Function: elliptic_f (phi, m)

The incomplete elliptic integral of the first kind, defined as

integrate(1/sqrt(1 - m*sin(x)^2), x, 0, phi)

See also elliptic_e and elliptic_kc.

Categories: Elliptic integrals ·
Function: elliptic_e (phi, m)

The incomplete elliptic integral of the second kind, defined as

elliptic_e(phi, m) = integrate(sqrt(1 - m*sin(x)^2), x, 0, phi)

See also elliptic_f and elliptic_ec.

Categories: Elliptic integrals ·
Function: elliptic_eu (u, m)

The incomplete elliptic integral of the second kind, defined as

integrate(dn(v,m)^2,v,0,u) = integrate(sqrt(1-m*t^2)/sqrt(1-t^2), t, 0, tau) where tau = sn(u,m).

This is related to elliptic_e by

elliptic_eu(u, m) = elliptic_e(asin(sn(u,m)),m)

See also elliptic_e.

Categories: Elliptic integrals ·

Function: elliptic_pi (n, phi, m)

The incomplete elliptic integral of the third kind, defined as

integrate(1/(1-n*sin(x)^2)/sqrt(1 - m*sin(x)^2), x, 0, phi)

Categories: Elliptic integrals ·
Function: elliptic_kc (m)

The complete elliptic integral of the first kind, defined as

integrate(1/sqrt(1 - m*sin(x)^2), x, 0, pi/2)

For certain values of m, the value of the integral is known in terms of Gamma functions. Use makegamma to evaluate them.

Categories: Elliptic integrals ·
Function: elliptic_ec (m)

The complete elliptic integral of the second kind, defined as

integrate(sqrt(1 - m*sin(x)^2), x, 0, pi/2)

For certain values of m, the value of the integral is known in terms of Gamma functions. Use makegamma to evaluate them.

Categories: Elliptic integrals ·
Function: carlson_rc (x, y)

Carlson’s RC integral is defined by

integrate(1/2*(t+x)^(-1/2)/(t+y), t, 0, inf)

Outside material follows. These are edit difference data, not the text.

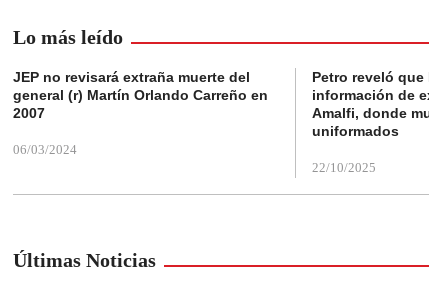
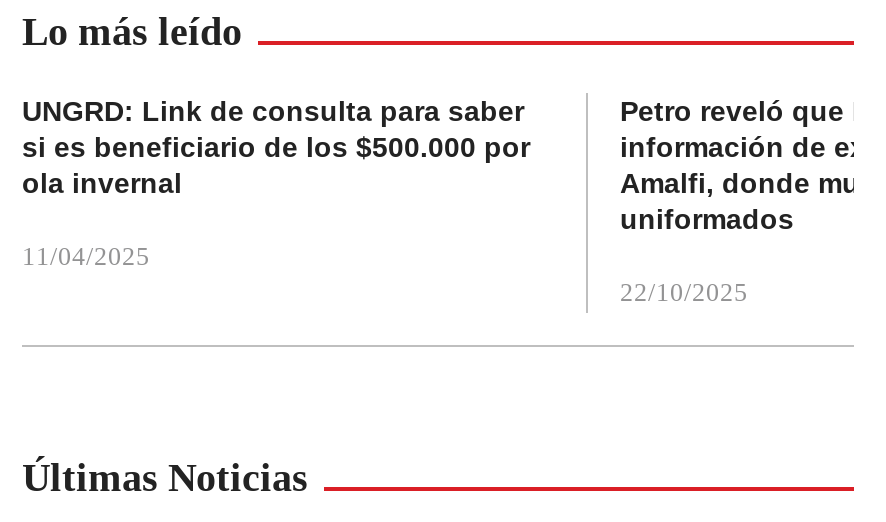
- JEP no revisará extraña muerte del
- general (r) Martín Orlando Carreño en
- 2007
+ UNGRD: Link de consulta para saber
+ si es beneficiario de los $500.000 por
+ ola invernal

- 06/03/2024
+ 11/04/2025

This integral is related to many elementary functions in the following way:

log(x) = (x-1)*rc(((1+x)/2)^2, x), x > 0

asin(x) = x * rc(1-x^2, 1), |x|<= 1

acos(x) = sqrt(1-x^2)*rc(x^2,1), 0 <= x <=1

atan(x) = x * rc(1,1+x^2)

asinh(x) = x * rc(1+x^2,1)

acosh(x) = sqrt(x^2-1) * rc(x^2,1), x >= 1

atanh(x) = x * rc(1,1-x^2), |x|<=1

Also, we have the relationship

R_C(x,y) = R_F(x,y,y)

Some special values: R_C(0,1) = pi/2

R_C(0,1/4) = pi

R_C(2,1) = log(sqrt(2)+1)

R_C(i, i+1) = pi/4 + i/2*log(sqrt(2)+1)

R_C(0, i) = (1-i)*pi/(2*sqrt(2))

Categories: Elliptic integrals ·
Function: carlson_rd (x, y, z)

Carlson’s RD integral is defined by

R_D(x,y,z) = 3/2*integrate(1/(sqrt(t+x)*sqrt(t+y)*sqrt(t+z)*(t+z)), t, 0, inf)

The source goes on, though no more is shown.